After growing up in a famous house of courtesans, run by her mother, a young American-Chinese girl is kidnapped and her virginity put up for sale, changing the course of her life forever. This book by Amy Tan is about the life of the Shanghai courtesan at the turn of the century, about the nature of racial identity in shaping lives, and about abandonment and our ability to love.
I’ve always really enjoyed Amy Tan’s books, I really like the way she writes about Chinese history through the female perspective, without painting over the ugly parts or sensationalising. She came to write this story after seeing an exhibition about Chinese courtesan culture, and recognising specific types of clothing only worn by these women from photographs of her Grandmother. Whether her Grandmother was a courtesan or not is in doubt, but the story that it brought to her mind gripped her and wouldn’t let go, and so she wrote this book.

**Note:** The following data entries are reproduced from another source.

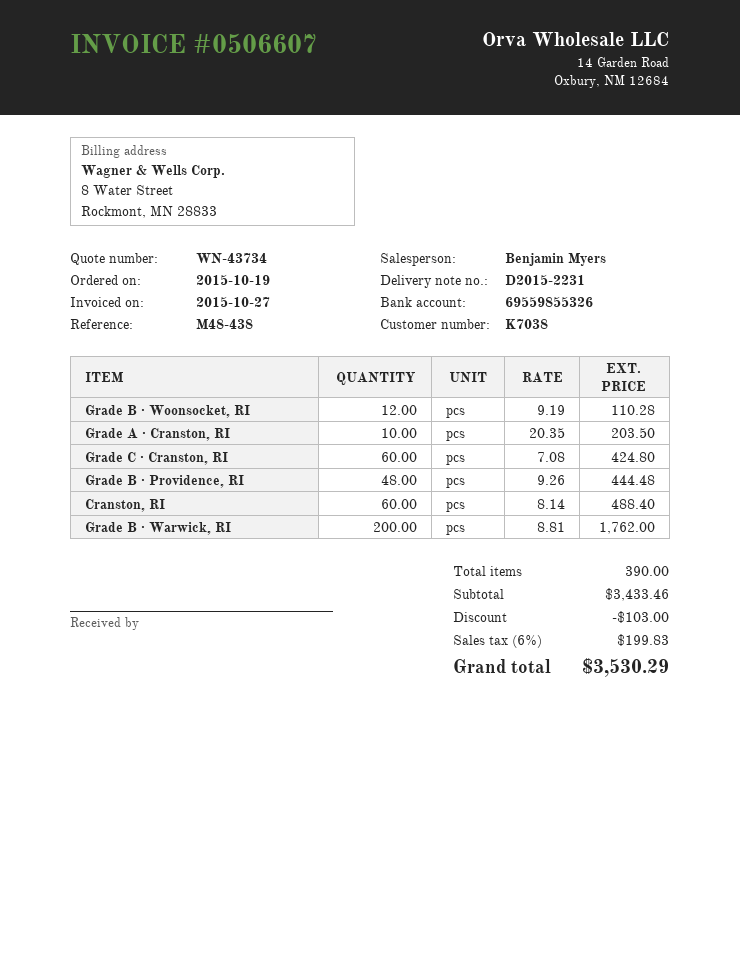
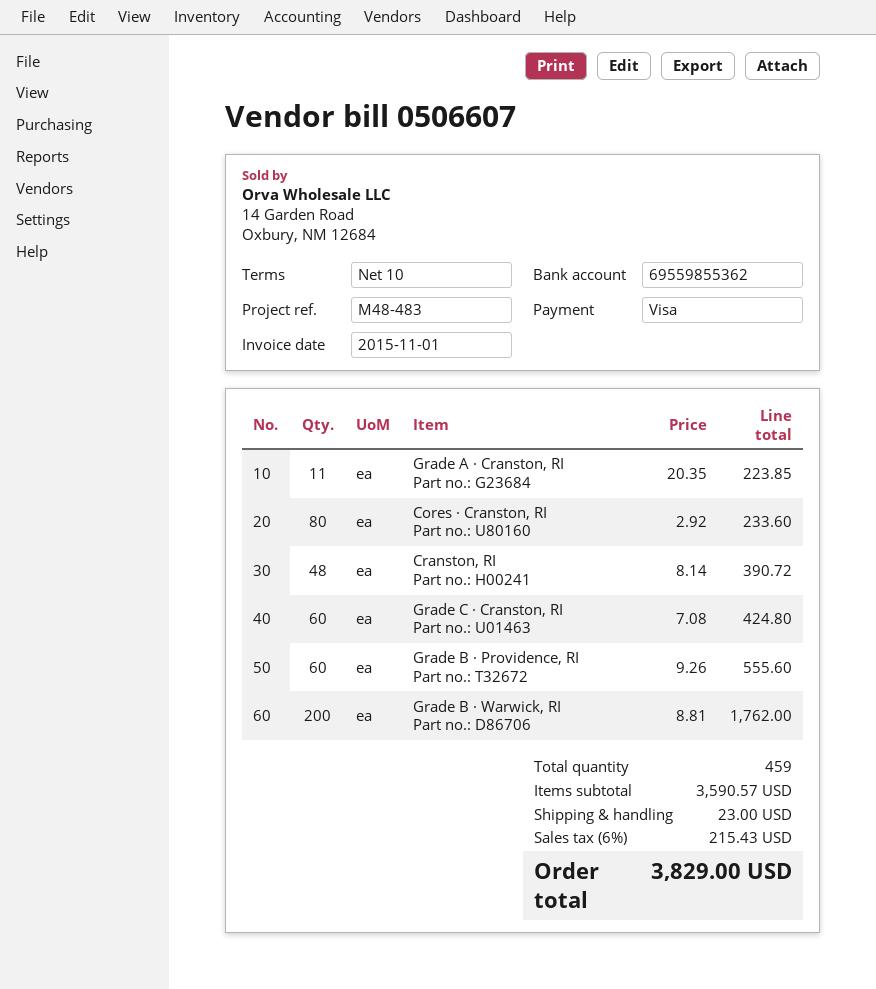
invoice date: 2015-10-27 -> 2015-11-01
reference: M48-438 -> M48-483
bank account: 69559855326 -> 69559855362
Grade B · Woonsocket, RI: 12 x 9.19 = 110.28 -> none
Grade A · Cranston, RI: 10 x 20.35 = 203.50 -> 11 x 20.35 = 223.85
Grade B · Providence, RI: 48 x 9.26 = 444.48 -> 60 x 9.26 = 555.60
Cranston, RI: 60 x 8.14 = 488.40 -> 48 x 8.14 = 390.72
Cores · Cranston, RI: none -> 80 x 2.92 = 233.60
total quantity: 390 -> 459
subtotal: 3433.46 -> 3590.57
discount: 103.00 -> none
shipping: none -> 23.00
tax: 6% = 199.83 -> 6% = 215.43
total: 3530.29 -> 3829.00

It’s probably not the best of her works to read if this is the first time you are reading Amy Tan. The book is quite long, and very sad in places, but if you are interested in Chinese history or women’s stories, then you’ll get a lot out of it. It is moving, fascinating and sometimes a bit shocking. The author is powerfully adept at making us feel like the sense that we might be unlovable, or that we are abandoned, which is a universal feeling, is parallel to the sense that the courtesans have that they are disposable and one misstep in their career could be fatal to their health and happiness. The antidote to this is often the strong bonds that the women forge between each other, making sisters of each other and caring for each other as much as possible in a cutthroat world.
Beautiful and heartbreaking, The Valley of Amazement is another wonderful book by a master storyteller.